Real Life Investing: A Glimpse Into My Dividend Portfolio

We’ve often talked about the importance of reinvesting your dividends and how, over the long-term, it can lead to a dollar cost average effect and help you grow more wealth. Just look at the example of the secret multi-millionaire, Anne Scheiber, who amassed $22 million from her apartment before passing away. I thought it would be useful to provide a real-life example from one of my very own personal retirement accounts. The power of the About.com model is that we can bring you content from those who are actually doing and living what we are writing about, so take a moment to peer into my own personal accounts to illustrate some concepts that we’ve shared over the years here at Investing for Beginners. (If you don't know anything about dividends, take a moment to first read All About Dividends, which will explain everything you need to know about what they are, how they are paid, and some of the more detailed information you aren't likely to see on the nightly news.)
On April 20th, 2005, I was sitting in an armchair in Princeton, New Jersey, reading some works by Charles Munger, the long-time business partner of Warren Buffett. I also had several U.S. Bancorp annual reports besides me and had been contemplating purchasing shares for some time. Unlike most of my positions, which are highly aggressive on the deep value side (volatility doesn’t bother me provided I’m assured that the shares are undervalued), I was looking for something that was: 1. Reasonably priced, 2. Run by good management with a substantial equity stake, 3. Provided a long history of ever-rising cash dividends, and 4. Possessed little wipeout risk. In other words, my goals in this particular investment were different in that I planned on only checking in with the stock every few years and profiting from the compounding of the reinvested dividends and underlying increase in per share earnings, not necessarily capturing some arbitrage difference between an unjustified discount and my estimate of intrinsic value.

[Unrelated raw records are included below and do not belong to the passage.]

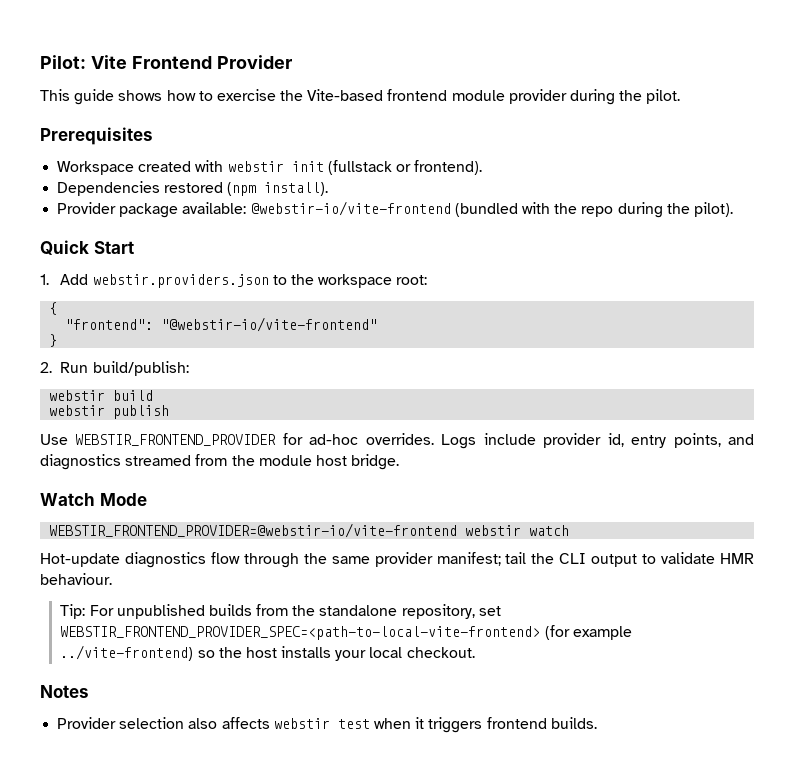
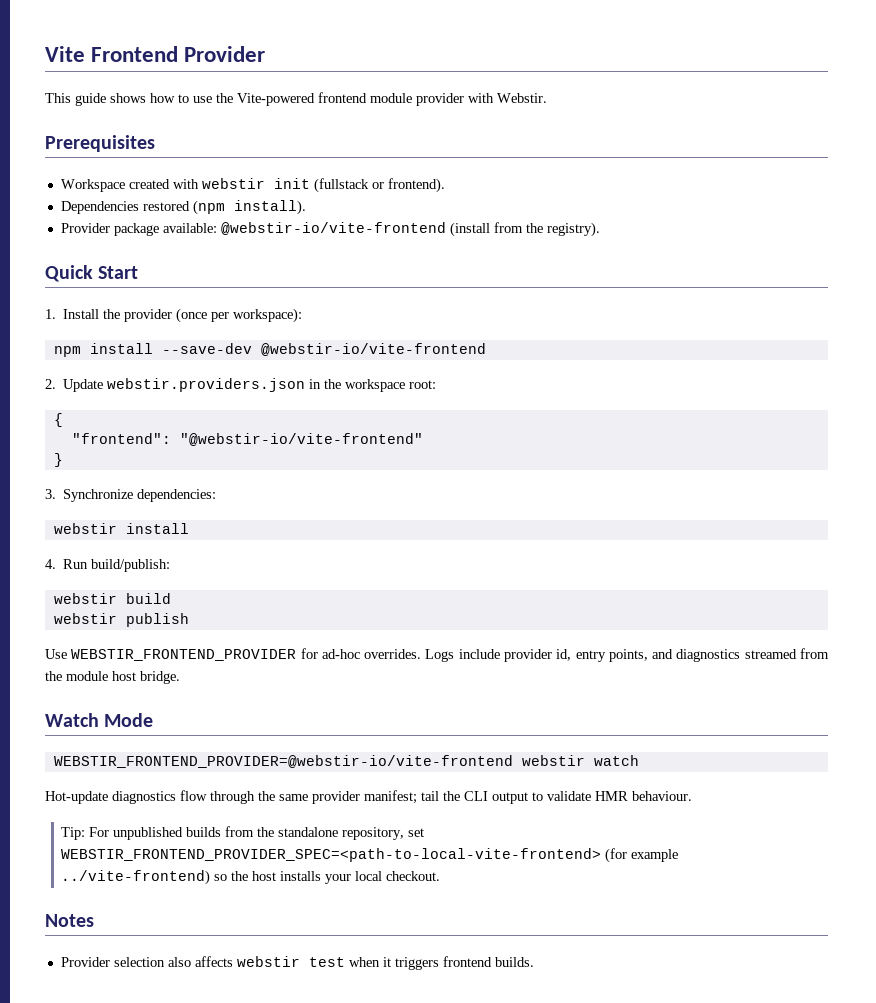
- Pilot: Vite Frontend Provider
+ Vite Frontend Provider
- This guide shows how to exercise the Vite-based frontend module provider during the pilot.
+ This guide shows how to use the Vite-powered frontend module provider with Webstir.
- Provider package available: @webstir-io/vite-frontend (bundled with the repo during the pilot).
+ Provider package available: @webstir-io/vite-frontend (install from the registry).
  Quick Start
- 1. Add webstir.providers.json to the workspace root:
+ 1. Install the provider (once per workspace):
+ npm install --save-dev @webstir-io/vite-frontend
+ 2. Update webstir.providers.json in the workspace root:
- 2. Run build/publish:
+ 3. Synchronize dependencies:
+ webstir install
+ 4. Run build/publish:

As I stared out of the third-floor window of my residence, I resolved to pull the trigger and purchase a block of shares at the then current market price of $27.29 per share. Safely tucked away in a tax-free retirement account, every penny of future earnings was beyond the grasp of Uncle Sam. Within a few minutes, I had given instruction to my broker, the trade had been executed and I went back to my reading. At the time, the speculation in the real estate markets bothered me somewhat but having firsthand experience with the lending practices at U.S. Bank, I was confident in management’s focus on their plain-vanilla Midwestern business model.

For the past 3½ years, I’ve left those shares exactly where they were, never touching them with one notable exception: I instructed my broker to reinvest all of the dividends into more shares of the company. While I continued my aggressive portfolio, where most of my wealth is made, this self-imposed dividend-focused portfolio would cross my mind a few times each week. The recent credit crisis meltdown resulted in such extremely price swings, that I thought it would be useful for you to see how the power of reinvested dividends not only mitigated the damage, but made me richer – and with the right discipline, it can do it for you, too.

Each quarter, as the cash dividends were sent to shareholders, my broker continued to plow them back into more stock. The highest price I ever paid was $35.76 on October 16th, 2006. The lowest price was last month, on August 15th, 2008 when they were reinvested at $21.747 per share. When the market was up, my reinvested dividends bought fewer shares, when it was down, I got more shares for each dollar put to work. The result, over time, is a lower average cost basis than you are likely to achieve by trying to time the market.

Here’s how it worked out for me thus far. Thanks to reinvested dividends, in the past 3½ years:


I own nearly 17% more shares than I did when the original stake was purchased, all from reinvested dividends
The annual dividend rate has increased from $1.20 to $1.70 per share, giving me more cash income for each share of stock owned
The market price has increased from $27.29 to $33.94, or $6.65 per share in unrealized capital gains
The net result: An increase of roughly 45.348% in 3½ years while the broader market has effectively tanked, without a single penny going to taxes. All of this from what many would consider an unsexy business in an industry that has been decimated over the past few quarters! The key was the focus on the underlying earnings quality of the bank, and the probability that it would continue to generate cash for owners. (One tip off: When the current and former CEO’s receive as much, if not more, of their annual income from the dividends on their stockholdings as they do from their salaries and bonuses, it’s a good bet that they are going to act in shareholders’ interests. My hypothesis was that the bank was being discounted when it was unlikely they would suffer from the same mortgage troubles as the broader financial sector.)